Yesterday my newest tarot deck arrived in the mail. It’s the simplest and, in some ways, most abstract of the decks that I own. It’s called the Nømad Tarot, and is a lovely thing of deep, dark navy (nearly black) backgrounds with white edges and white line drawings. The cards have a gorgeous linen finish and are a joy to shuffle, and I’m super excited to start working with it.

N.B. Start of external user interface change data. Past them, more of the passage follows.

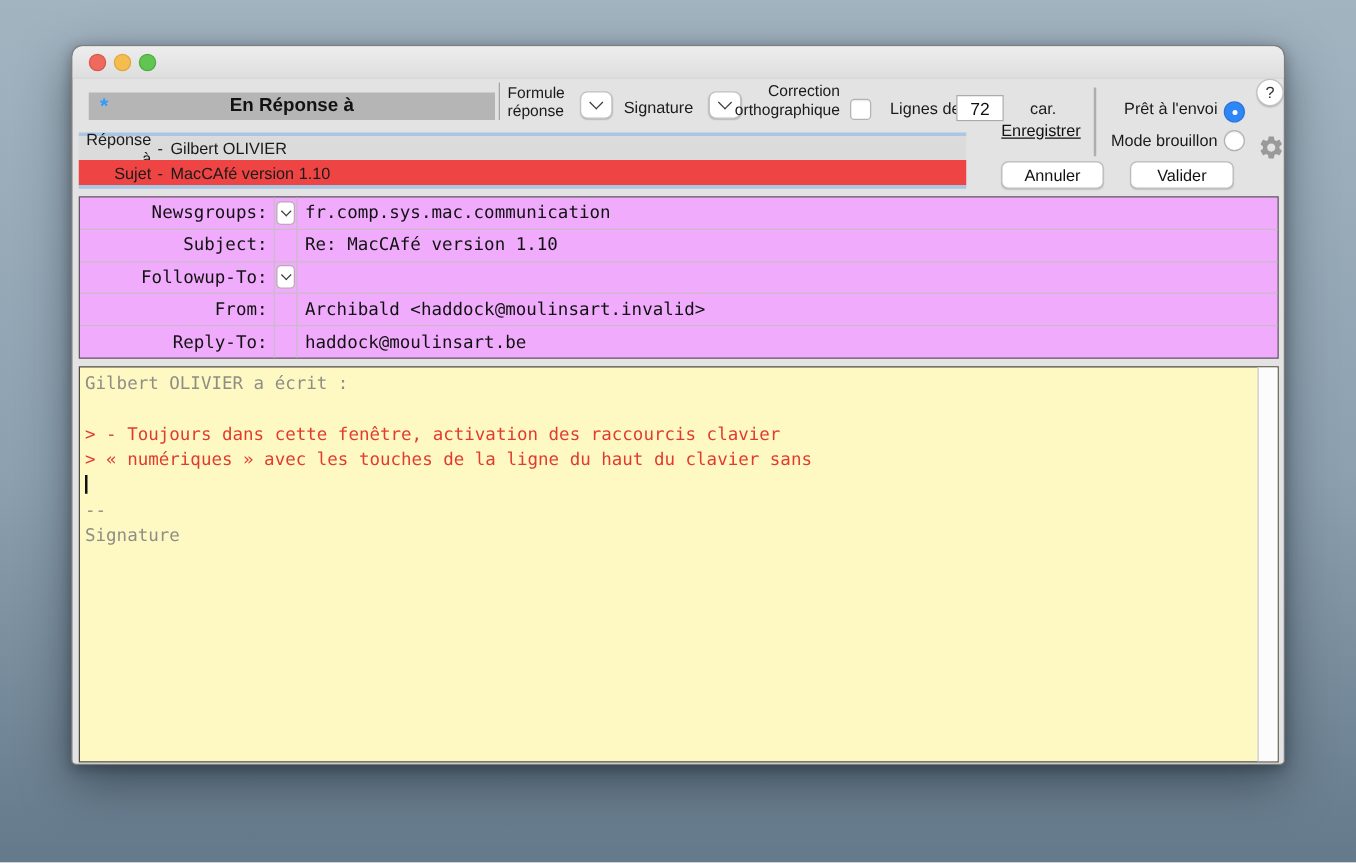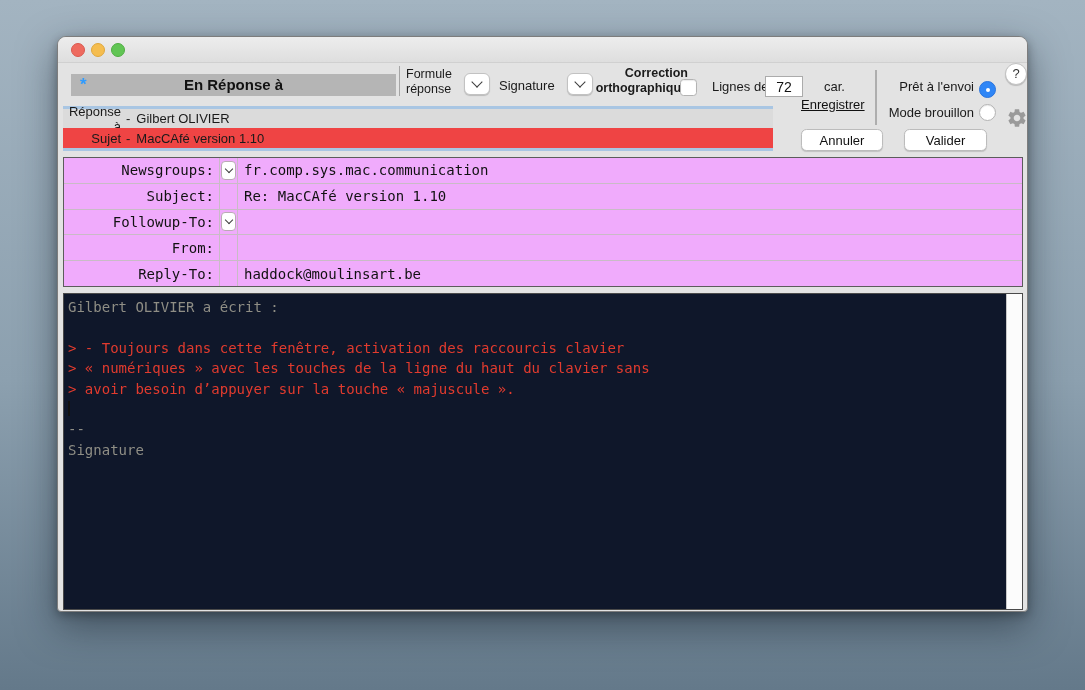--- a/index.html
+++ b/index.html
@@ -27,7 +27,7 @@
   .tb-2line{font-size:12.5px;line-height:14.5px;}
   .formule{left:348px;top:30px;text-align:left;}
   .sig{left:441px;top:41px;}
-  .corr{left:484px;top:29px;width:146px;text-align:right;font-weight:bold;}
+  .corr{left:468px;top:29px;width:146px;text-align:right;}
   .lignes{left:654px;top:42px;}
   .car{left:750px;top:42px;margin-left:16px;}
   .pret{left:826px;top:42px;width:90px;text-align:right;}

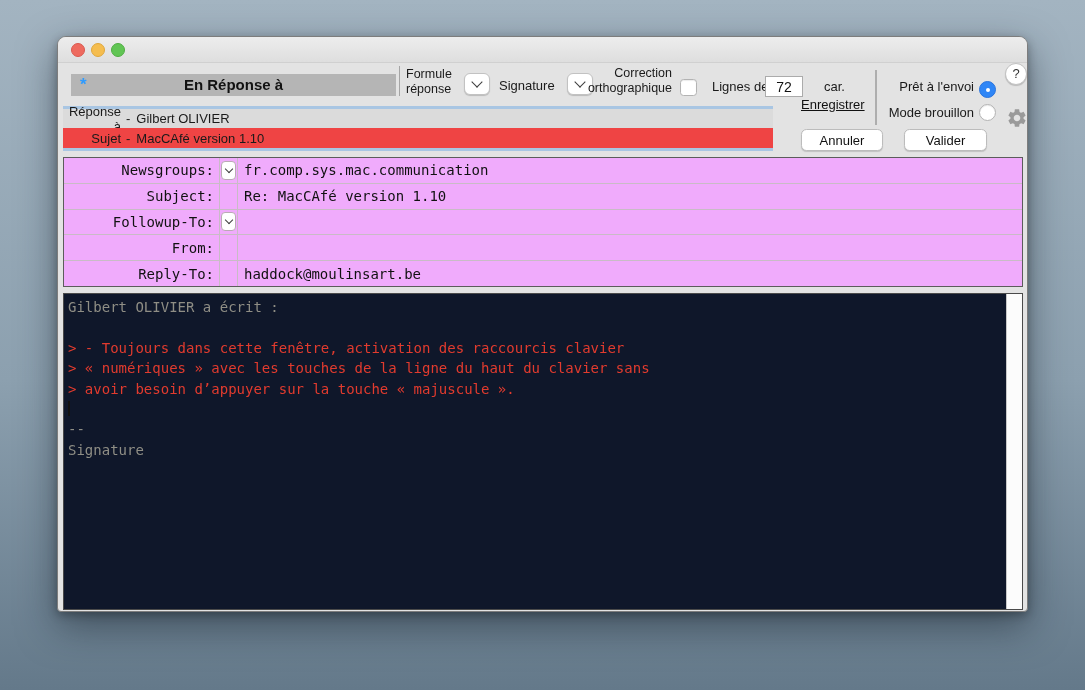--- a/index.html
+++ b/index.html
@@ -190,6 +190,7 @@
       <div class="prow">
         <div class="plabel">From:</div>
         <div class="pdd"></div>
+        <div class="pval">Archibald &lt;haddock@moulinsart.invalid&gt;</div>
       </div>
       <div class="prow">
         <div class="plabel">Reply-To:</div>

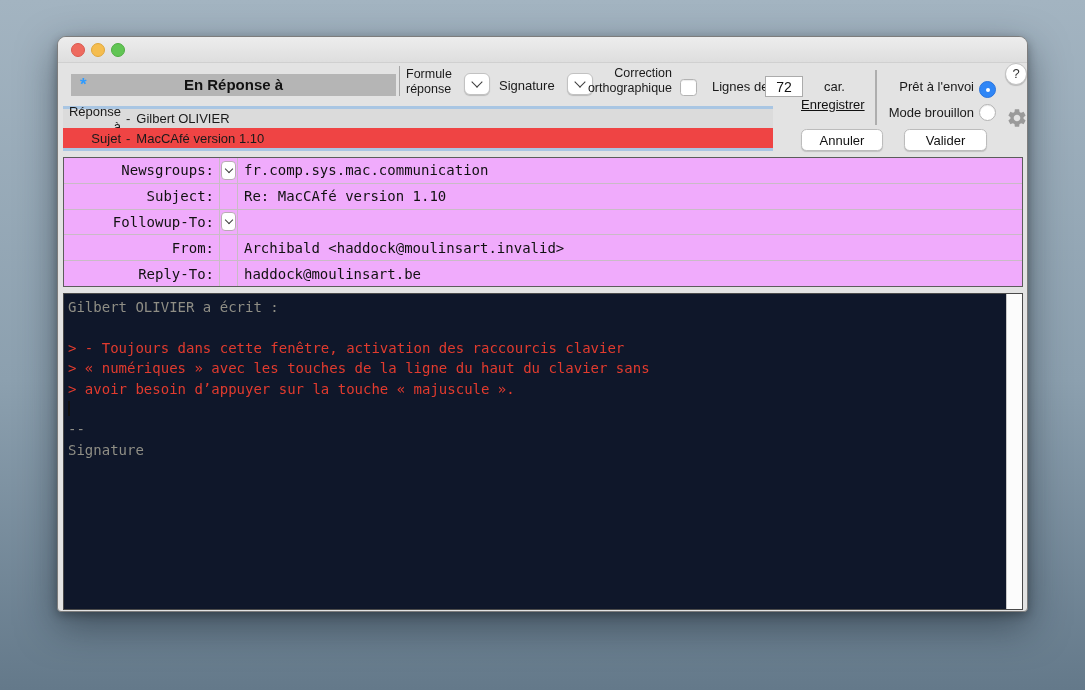--- a/index.html
+++ b/index.html
@@ -80,7 +80,7 @@
   .pval{flex:1;display:flex;align-items:center;padding-left:6px;font-family:"DejaVu Sans Mono",monospace;
         font-size:14px;color:#111;white-space:pre;overflow:hidden;}
   
-  .msg{position:absolute;left:5px;top:256px;width:960px;height:317px;background:#0f172a;border:1px solid #4a4a4a;
+  .msg{position:absolute;left:5px;top:256px;width:960px;height:317px;background:#fef9c3;border:1px solid #4a4a4a;
        box-sizing:border-box;}
   .scrollstrip{position:absolute;right:0;top:0;bottom:0;width:15px;background:#fcfcfc;border-left:1px solid #c8c8c8;}
   .msg-text{position:absolute;left:4px;top:3px;right:17px;font-family:"DejaVu Sans Mono",monospace;font-size:14px;}

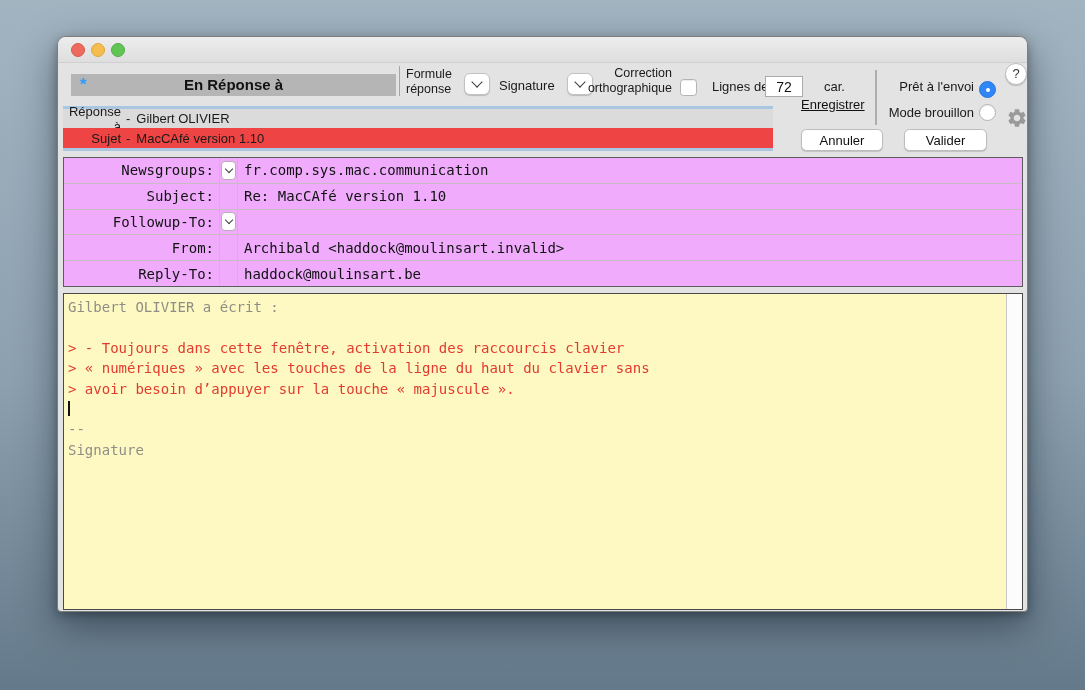--- a/index.html
+++ b/index.html
@@ -205,7 +205,6 @@
         <div class="bline"></div>
         <div class="bline red">&gt; - Toujours dans cette fenêtre, activation des raccourcis clavier</div>
         <div class="bline red">&gt; « numériques » avec les touches de la ligne du haut du clavier sans</div>
-        <div class="bline red">&gt; avoir besoin d’appuyer sur la touche « majuscule ».</div>
         <div class="bline"><span class="cursor"></span><span></span></div>
         <div class="bline gray">--</div>
         <div class="bline gray">Signature</div>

The deck was a bit of an impulse purchase. I’d been looking at it off and on for many months, but I still felt a little apprehensive after placing the order – I had been wrestling with the impulse to order a new deck over the weekend, weighing the fact that I really like the collection I’ve got against this feeling like there was a certain element missing from that collection. I debated back and forth among three different options (all of which had been on my wish list for ages) before finally caving and going for the one that seemed like the best combination of characteristics that would make it fit what I was missing.
Now that it’s here, I’m happy with it. I’m glad I went ahead and did something to get me a little more excited about meditation again, because I fell out of the habit a month or so ago, and I’m realizing more and more that it’s a habit that I really need to get back into for the sake of my overall well-being.
The fact that it’s called the Nomad Tarot feels fitting for this place of movement that I’m finding myself in – movement in relationships, in identities, in beliefs.
For the creature of habit and ritual that I am at heart, the fact that my life has been sort of ruled by regular upheaval for the past several years can be kind of exhausting. At the same time, it’s an exciting journey that’s taken me to places and people I never would have dreamed were possible.